* **Task**: Set down all of the entries word for word, omitting the images they contain.
___ The input
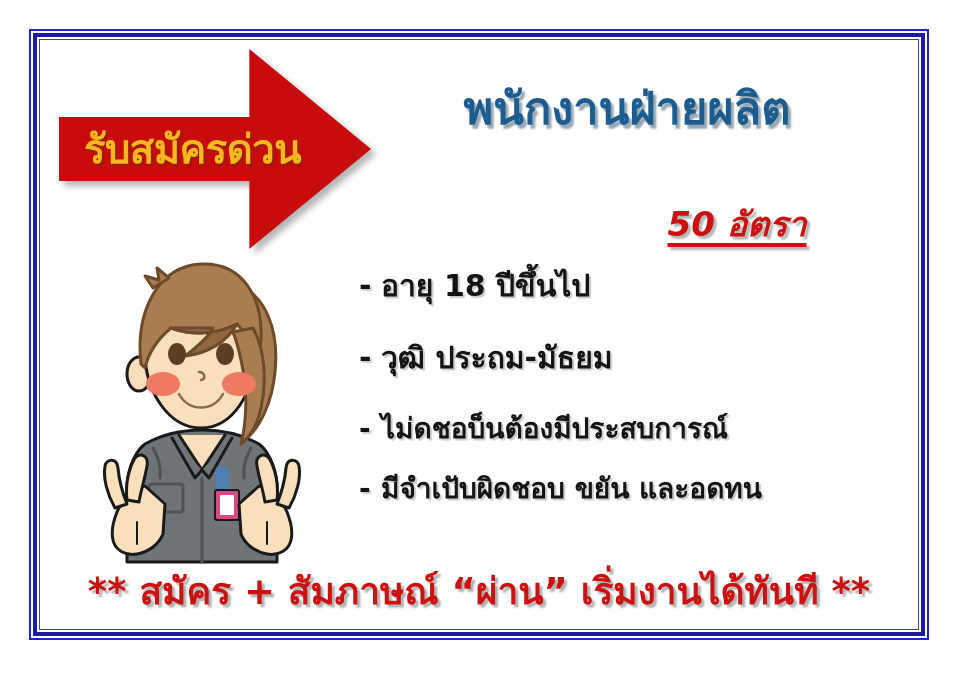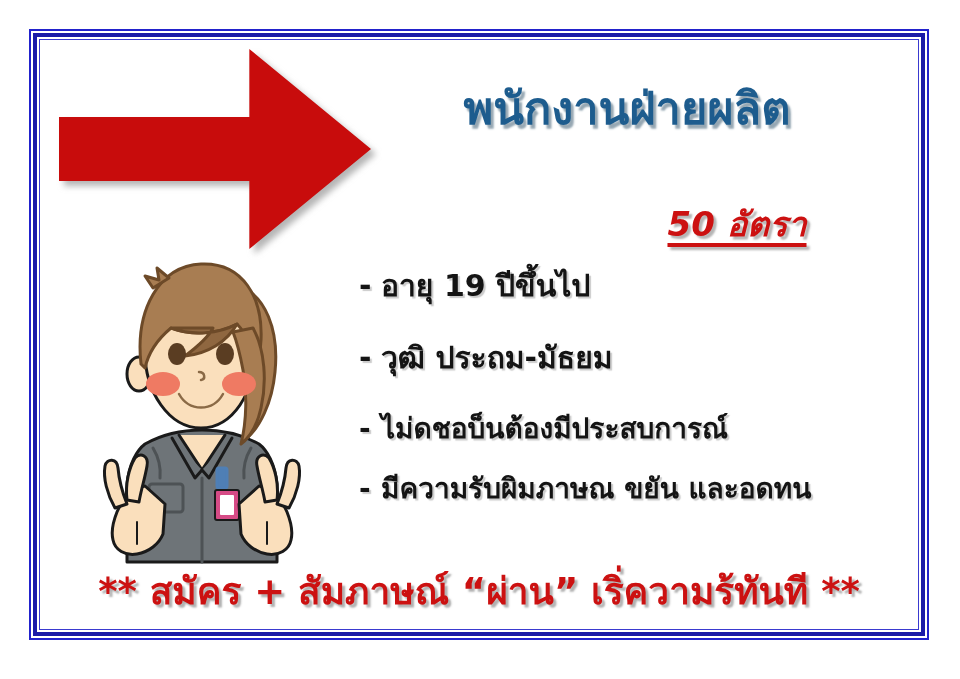--- a/index.html
+++ b/index.html
@@ -156,6 +156,7 @@
 
   <div id="arrow-wrap">
     <div id="arrow-shape"></div>
+    <div id="arrow-label">รับสมัครด่วน</div>
   </div>
 
   <div id="headline">พนักงานฝ่ายผลิต</div>

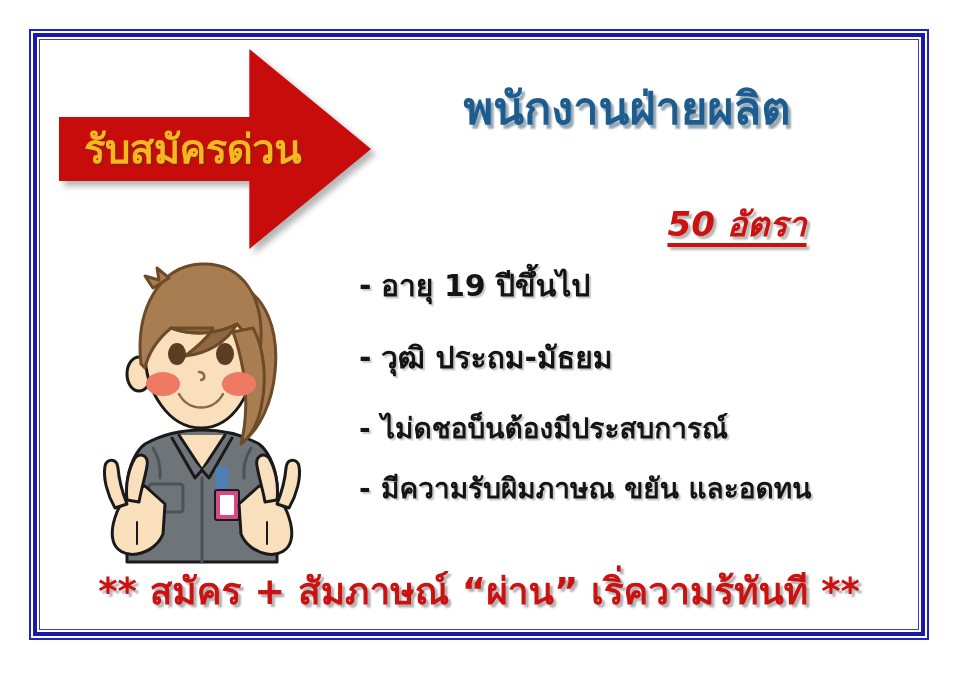--- a/index.html
+++ b/index.html
@@ -166,7 +166,7 @@
   <div id="bullets">
     <div class="bullet-row b0">
       <span class="bullet-dash">-</span>
-      <span>อายุ  19  ปีขึ้นไป</span>
+      <span>อายุ  18  ปีขึ้นไป</span>
     </div>
     <div class="bullet-row b1">
       <span class="bullet-dash">-</span>

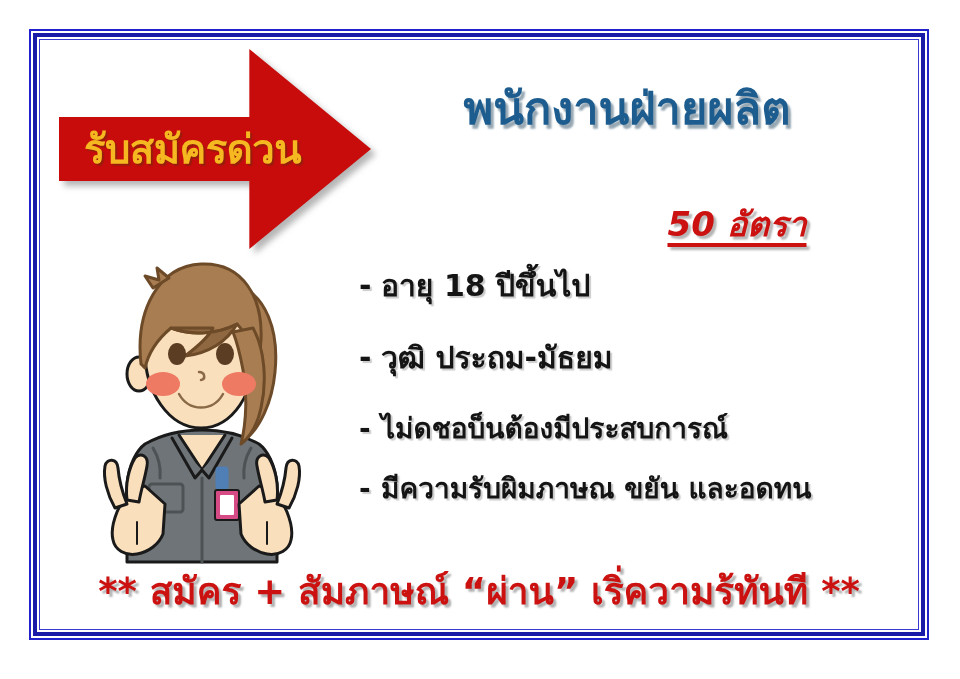--- a/index.html
+++ b/index.html
@@ -178,7 +178,7 @@
     </div>
     <div class="bullet-row b3">
       <span class="bullet-dash">-</span>
-      <span>มีความรับผิมภาษณ  ขยัน  และอดทน</span>
+      <span>มีจำเปับผิดชอบ  ขยัน  และอดทน</span>
     </div>
   </div>
 

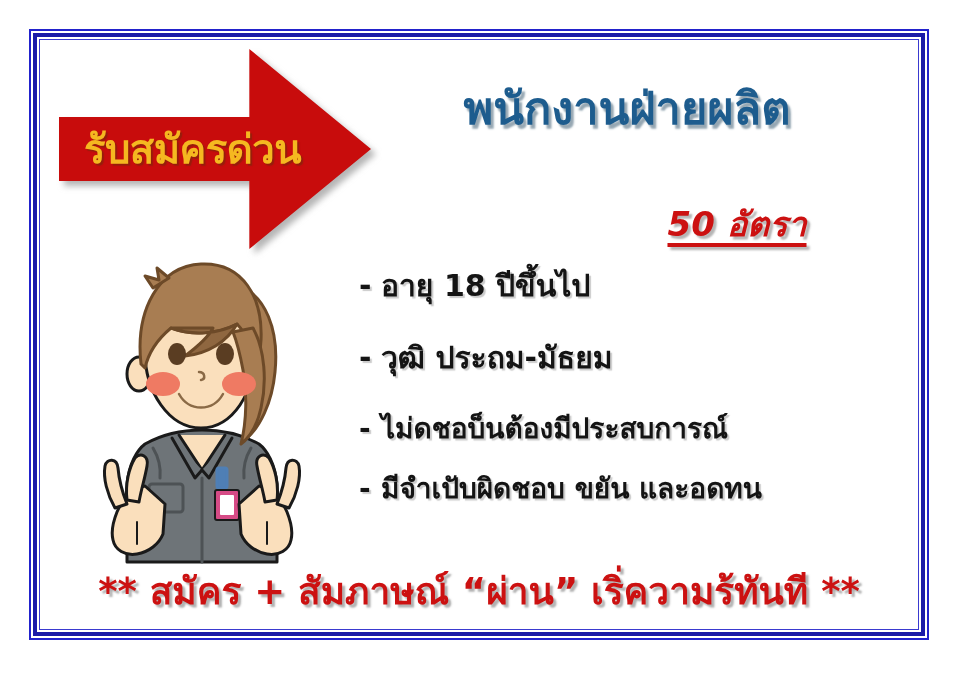--- a/index.html
+++ b/index.html
@@ -269,7 +269,7 @@
     </svg>
   </div>
 
-  <div id="footer">** สมัคร + สัมภาษณ์ “ผ่าน” เริ่ความร้ทันที **</div>
+  <div id="footer">** สมัคร + สัมภาษณ์ “ผ่าน” เริ่มงานได้ทันที **</div>
 </div>
 
 </body></html>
______
* **Solution to the problem**:
--- a/index.html
+++ b/index.html
@@ -156,6 +156,7 @@
 
   <div id="arrow-wrap">
     <div id="arrow-shape"></div>
+    <div id="arrow-label">รับสมัครด่วน</div>
   </div>
 
   <div id="headline">พนักงานฝ่ายผลิต</div>

--- a/index.html
+++ b/index.html
@@ -166,7 +166,7 @@
   <div id="bullets">
     <div class="bullet-row b0">
       <span class="bullet-dash">-</span>
-      <span>อายุ  19  ปีขึ้นไป</span>
+      <span>อายุ  18  ปีขึ้นไป</span>
     </div>
     <div class="bullet-row b1">
       <span class="bullet-dash">-</span>

--- a/index.html
+++ b/index.html
@@ -178,7 +178,7 @@
     </div>
     <div class="bullet-row b3">
       <span class="bullet-dash">-</span>
-      <span>มีความรับผิมภาษณ  ขยัน  และอดทน</span>
+      <span>มีจำเปับผิดชอบ  ขยัน  และอดทน</span>
     </div>
   </div>
 

--- a/index.html
+++ b/index.html
@@ -269,7 +269,7 @@
     </svg>
   </div>
 
-  <div id="footer">** สมัคร + สัมภาษณ์ “ผ่าน” เริ่ความร้ทันที **</div>
+  <div id="footer">** สมัคร + สัมภาษณ์ “ผ่าน” เริ่มงานได้ทันที **</div>
 </div>
 
 </body></html>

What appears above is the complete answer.